False negatives are extremely difficult to address; however, we did reinterrogate all mutations from the metastases in the primary tumors. We had bioinformaticians who visually inspected the alignment of reads to address this concern. Upon review, we identified low percentage clones in the primary that would typically be filtered when using a VAF cutoff of 5% or greater. Another method that we researched was compiling all alignments from one person (i.e. all 6 tumors sequenced) to achieve >400X coverage at positions and subsequently call mutations. Others have published on similar methods and demonstrate the power of using sequencing from related tumors to lower the false negative rate.

Thank you for doing this AMA, I enjoyed reading the results of your study and it looks very well done. My question has to do more with the primary tumor than the metastasis. How uniform is the genome of the primary tumor, given that cancer is considered a collection of mutations and how would you go about assessing the genome of a tumor?


A very elegant study published in 2015 by Lucy Yates and colleagues (DOI: 10.1038/nm.3886) investigates the genetic diversity in primary breast cancer. They show that heterogeneity of primary breast cancers varies, but that it is correlated to tumor size.

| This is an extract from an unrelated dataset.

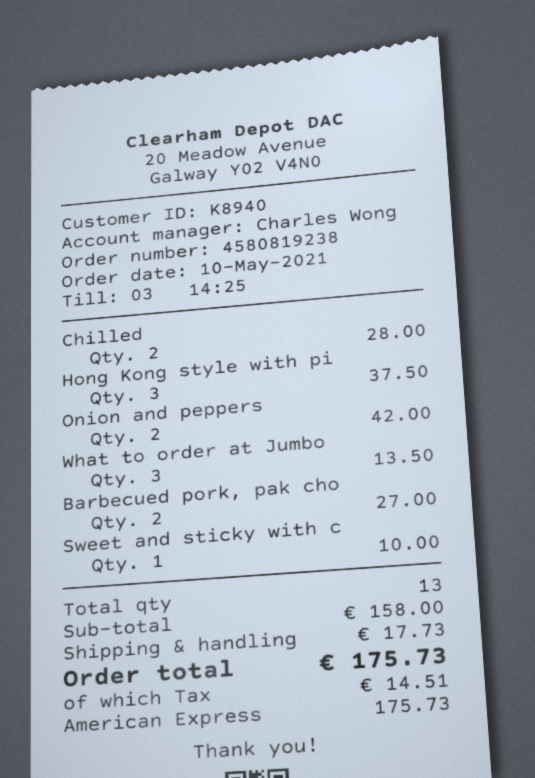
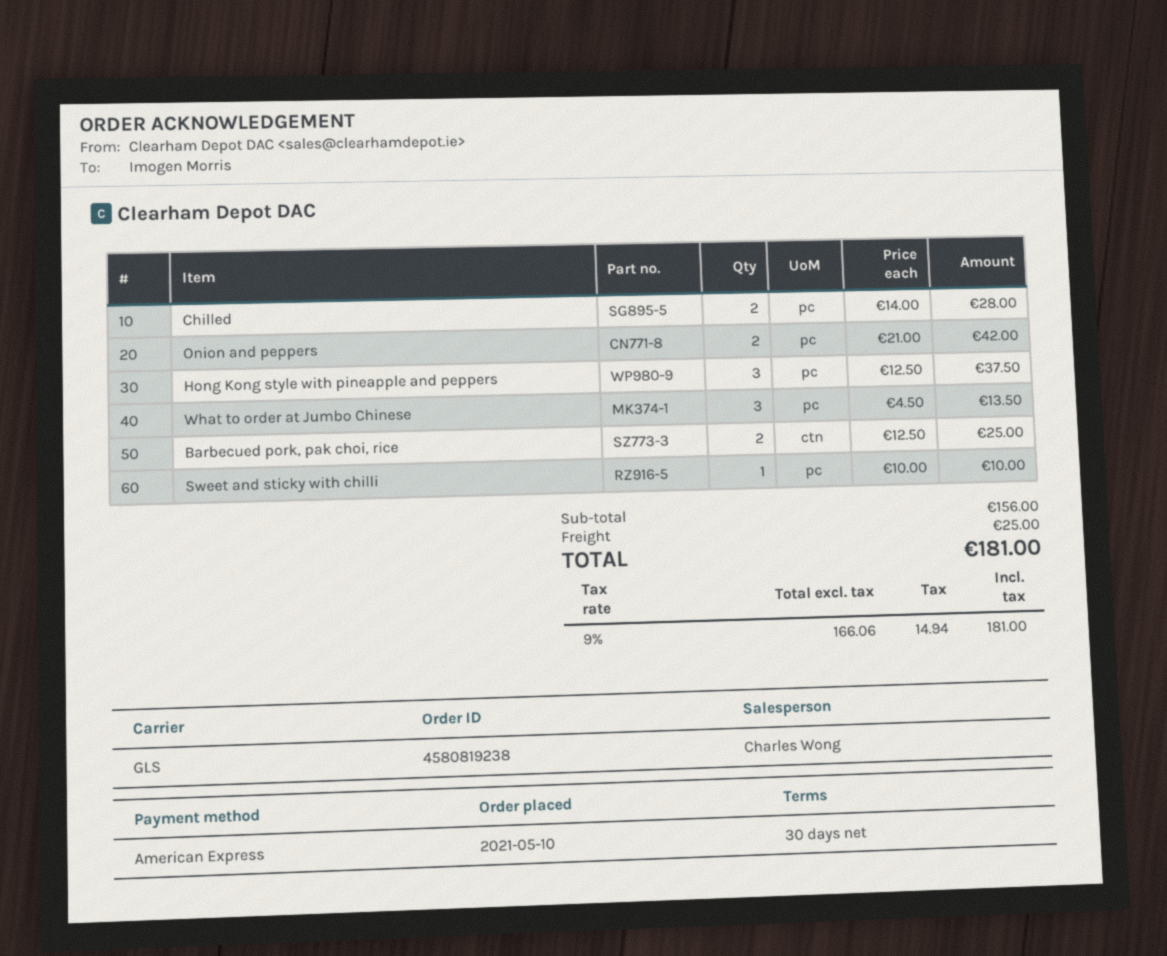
Barbecued pork, pak cho: 2 for 27.00 -> 2 for 25.00
subtotal: 158.00 -> 156.00
shipping: 17.73 -> 25.00
tax: 14.51 -> 14.94
total: 175.73 -> 181.00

How much money do you get from the Susan B Komen foundation for your research? How much support do they give to breast cancer research, in your opinion?


The UNC Tumor Donation Program was founded in 2001 by Dr. Lisa Carey. Between 2001 and 2010, a few patients on an ad hoc basis graciously donated their tumors at the end of their lives for this study. In 2010, Susan G. Komen awarded Dr. Carey a Scholar Award to formalize the program and provide the resources necessary to perform this research. We are extremely indebted to the Komen foundation for their generosity and the impact that they have in our community through both research funding, outreach, and patient support.

Thanks to both of you for working to help understand/cure this dreadful disease. I have a question; please forgive me if it's been asked prevously or has been answered in your research.

I take it that your research is based on findings from two patients.

Is there a reason you only used two patients?

Will you be repeating this research with a greater number of research subjects?

Will you research this subject using patients with er+, non basal cell cancers?

Thank you again for all that you are doing.


At the time we started the study we had samples for two patients. In 15 years, we now have collected 55 patients covering a larger spectrum of breast cancer types. Getting these types of samples is incredibly difficult and we could not have done it without the generosity of these patients who participated. We, along with others, are in a multi-center collaboration to study all of these tissues along with women from outside UNC.